[erlang-questions] Erlang basic doubts about String, message passing and context switching overhead

Richard A. O'Keefe ok@REDACTED
Tue Jan 17 07:20:18 CET 2017



On 14/01/17 1:20 AM, Jesper Louis Andersen wrote:
> When I wrote my post, I was--probably incorrectly--assuming the older
> notion of a "String" where the representation is either ASCII or
> something like ISO-8859-15. In this case, a string coincides with a
> stream of bytes.

Just to be picky, an ASCII string is a sequence of 7-bit code points,
not bytes.  I have had the (dis)pleasure of working with an operating
system where for some unfathomable reason all ASCII characters were
coded as 128+official code point.  The OS is dead and they *deserved*
it.  *And* in ASCII, not all sequences are legal.  Technically,
according to the ASCII specification, NUL and DEL are ok on the wire,
but are not allowed inside a string.  (You thought Kernighan and
Ritchie came up with NUL termination all by themselves?  Nope, it was
official well before C: strings should not contain NUL or DEL.)  But
it doesn't end there.  ASCII supported multibyte characters.
Yes, really.  Some of the characters included in ASCII make sense
only when you realise that they were *supposed* to be positionable
diacriticals.  So for example
é = ' BS e
ô = ^ BS o (that's why ^ is in ASCII)
ç = , BS c
ñ = ~ BS n (that's why ~ is in ASCII)
ü = " BS u (so there are three uses for ")
This is for real.  It's not something I made up.  It's one of the
things that CHANGED between ASCII and ISO Latin 1.  ASCII *does*
allow making composite characters by overstriking and Latin 1 *doesn't*.

So even ASCII was a much more subtle thing that most people realise.
Anglophone monoglots didn't need accents, so software developed in
the Anglosphere tended to pretend that overstrikes didn't exist,
until the pretence became a de facto reality.

(Another thing the Unix designers have been slammed for is using LF
as line terminator instead of CR+LF.  But in fact "New Line" was one
of the legal readings for LF in the original ASCII design.  Oh
yeah, you could use CR for overstrikes as well...)

Anyone else remember using ASCII on TOPS-10?  Five 7-bit characters
per 36-bit word, so not every sequence of words could be represented
as a sequence of ASCII characters.  And the uses people found for
the extra bit?  Or the programming languages that let you specify
the byte size for an input file from 1 to 36 bits?  The Good Old
Days are *now*.

> Data needs parsing.
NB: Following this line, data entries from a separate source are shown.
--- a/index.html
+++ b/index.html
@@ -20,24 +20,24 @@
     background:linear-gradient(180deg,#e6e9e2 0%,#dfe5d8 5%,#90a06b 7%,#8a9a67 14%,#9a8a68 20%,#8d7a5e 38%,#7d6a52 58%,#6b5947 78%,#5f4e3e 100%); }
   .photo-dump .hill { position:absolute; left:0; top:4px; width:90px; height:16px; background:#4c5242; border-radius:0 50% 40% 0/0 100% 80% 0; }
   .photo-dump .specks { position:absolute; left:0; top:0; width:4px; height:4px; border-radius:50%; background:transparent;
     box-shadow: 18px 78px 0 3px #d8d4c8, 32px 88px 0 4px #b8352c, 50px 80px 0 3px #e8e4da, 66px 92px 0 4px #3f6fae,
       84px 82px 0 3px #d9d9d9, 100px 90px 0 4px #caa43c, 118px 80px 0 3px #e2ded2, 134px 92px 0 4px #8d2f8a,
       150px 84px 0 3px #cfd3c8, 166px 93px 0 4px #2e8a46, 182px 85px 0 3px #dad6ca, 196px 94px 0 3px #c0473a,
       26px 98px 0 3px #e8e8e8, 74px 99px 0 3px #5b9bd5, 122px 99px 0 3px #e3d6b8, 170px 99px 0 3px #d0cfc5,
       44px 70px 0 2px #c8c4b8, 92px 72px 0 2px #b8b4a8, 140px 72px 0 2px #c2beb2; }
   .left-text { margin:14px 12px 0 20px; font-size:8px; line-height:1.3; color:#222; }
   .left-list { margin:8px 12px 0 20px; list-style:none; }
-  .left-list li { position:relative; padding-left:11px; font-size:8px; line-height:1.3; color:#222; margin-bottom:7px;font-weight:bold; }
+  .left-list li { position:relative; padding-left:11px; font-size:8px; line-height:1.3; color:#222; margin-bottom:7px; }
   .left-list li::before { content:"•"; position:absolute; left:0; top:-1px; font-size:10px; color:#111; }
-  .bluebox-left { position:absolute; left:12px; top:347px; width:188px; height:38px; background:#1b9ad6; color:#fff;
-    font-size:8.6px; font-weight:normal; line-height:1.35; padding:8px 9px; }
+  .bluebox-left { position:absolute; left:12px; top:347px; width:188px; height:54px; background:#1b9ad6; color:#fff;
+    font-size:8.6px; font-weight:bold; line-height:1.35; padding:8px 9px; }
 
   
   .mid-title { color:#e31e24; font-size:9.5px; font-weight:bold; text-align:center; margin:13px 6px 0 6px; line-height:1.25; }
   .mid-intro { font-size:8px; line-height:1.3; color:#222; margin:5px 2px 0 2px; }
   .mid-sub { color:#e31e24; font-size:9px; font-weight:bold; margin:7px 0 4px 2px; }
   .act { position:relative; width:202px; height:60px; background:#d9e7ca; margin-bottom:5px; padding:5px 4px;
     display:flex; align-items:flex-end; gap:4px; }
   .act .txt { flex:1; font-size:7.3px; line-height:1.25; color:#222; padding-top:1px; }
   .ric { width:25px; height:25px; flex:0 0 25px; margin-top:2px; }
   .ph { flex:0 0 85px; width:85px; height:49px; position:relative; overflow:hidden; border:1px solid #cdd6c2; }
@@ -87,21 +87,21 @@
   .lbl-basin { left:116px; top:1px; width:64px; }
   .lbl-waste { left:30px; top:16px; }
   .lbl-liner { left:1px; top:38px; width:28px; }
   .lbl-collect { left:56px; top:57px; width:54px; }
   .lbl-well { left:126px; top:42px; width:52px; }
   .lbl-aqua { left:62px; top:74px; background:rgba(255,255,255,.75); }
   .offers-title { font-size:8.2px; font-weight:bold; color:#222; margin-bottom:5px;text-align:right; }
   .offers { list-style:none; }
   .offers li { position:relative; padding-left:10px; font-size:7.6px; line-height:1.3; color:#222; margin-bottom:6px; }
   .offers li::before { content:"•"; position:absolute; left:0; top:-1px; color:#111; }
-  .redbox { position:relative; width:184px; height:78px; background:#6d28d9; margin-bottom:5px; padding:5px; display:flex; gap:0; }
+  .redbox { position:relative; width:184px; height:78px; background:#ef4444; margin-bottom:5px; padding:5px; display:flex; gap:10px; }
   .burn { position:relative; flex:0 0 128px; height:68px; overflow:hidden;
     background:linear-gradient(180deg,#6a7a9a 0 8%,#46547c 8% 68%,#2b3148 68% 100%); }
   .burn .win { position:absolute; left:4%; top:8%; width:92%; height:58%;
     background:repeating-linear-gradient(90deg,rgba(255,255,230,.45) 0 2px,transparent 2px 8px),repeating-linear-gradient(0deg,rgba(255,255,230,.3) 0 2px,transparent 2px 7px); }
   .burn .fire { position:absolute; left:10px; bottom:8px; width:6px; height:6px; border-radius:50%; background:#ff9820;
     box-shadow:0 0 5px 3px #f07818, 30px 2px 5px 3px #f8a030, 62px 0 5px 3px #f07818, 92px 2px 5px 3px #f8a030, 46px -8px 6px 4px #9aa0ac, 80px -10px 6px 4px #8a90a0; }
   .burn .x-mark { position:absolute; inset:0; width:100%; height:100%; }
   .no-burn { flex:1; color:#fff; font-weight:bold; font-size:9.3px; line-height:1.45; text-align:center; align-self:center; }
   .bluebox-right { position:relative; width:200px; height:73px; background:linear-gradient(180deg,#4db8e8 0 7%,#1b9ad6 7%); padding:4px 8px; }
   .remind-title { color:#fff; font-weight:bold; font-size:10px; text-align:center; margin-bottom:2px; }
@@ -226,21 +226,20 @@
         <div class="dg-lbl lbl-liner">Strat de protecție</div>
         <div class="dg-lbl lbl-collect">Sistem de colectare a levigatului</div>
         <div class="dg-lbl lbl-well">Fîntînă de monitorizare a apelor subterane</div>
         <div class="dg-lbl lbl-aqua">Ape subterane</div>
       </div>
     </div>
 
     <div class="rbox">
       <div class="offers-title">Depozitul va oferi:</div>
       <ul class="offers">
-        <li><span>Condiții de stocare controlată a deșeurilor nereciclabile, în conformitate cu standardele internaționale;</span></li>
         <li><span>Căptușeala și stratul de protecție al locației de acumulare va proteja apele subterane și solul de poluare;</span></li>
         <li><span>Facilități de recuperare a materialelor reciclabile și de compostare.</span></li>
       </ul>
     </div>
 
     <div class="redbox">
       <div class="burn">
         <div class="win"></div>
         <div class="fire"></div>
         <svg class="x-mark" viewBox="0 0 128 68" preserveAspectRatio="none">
A lot of data comes in as some kind of stringy
> representation: UTF-8, byte array (binary), and so on.

And some of it comes in fragments which need reassembly, and
some of it comes encrypted and/or compressed.

I am currently struggling with a class of 3rd year students
who have the ingrained belief, resulting from years of
abuse -3dw exposure to Java, that
  - it is a good idea to turn anything that should be the key
    of a hash table into a string
  - strings are cheap
  - building very long strings by repeated concatenation of
    small strings is a wonderful idea
  ...

I'm trying to get across to them the idea that
  - there are data representations you use at the BOUNDARIES
    of your program for input/output
  - there are data representations you use in your
    program for PROCESSING
  - there are different design forces involved, so
  - good representations for one purpose are seldom good
    representations for the other purpose.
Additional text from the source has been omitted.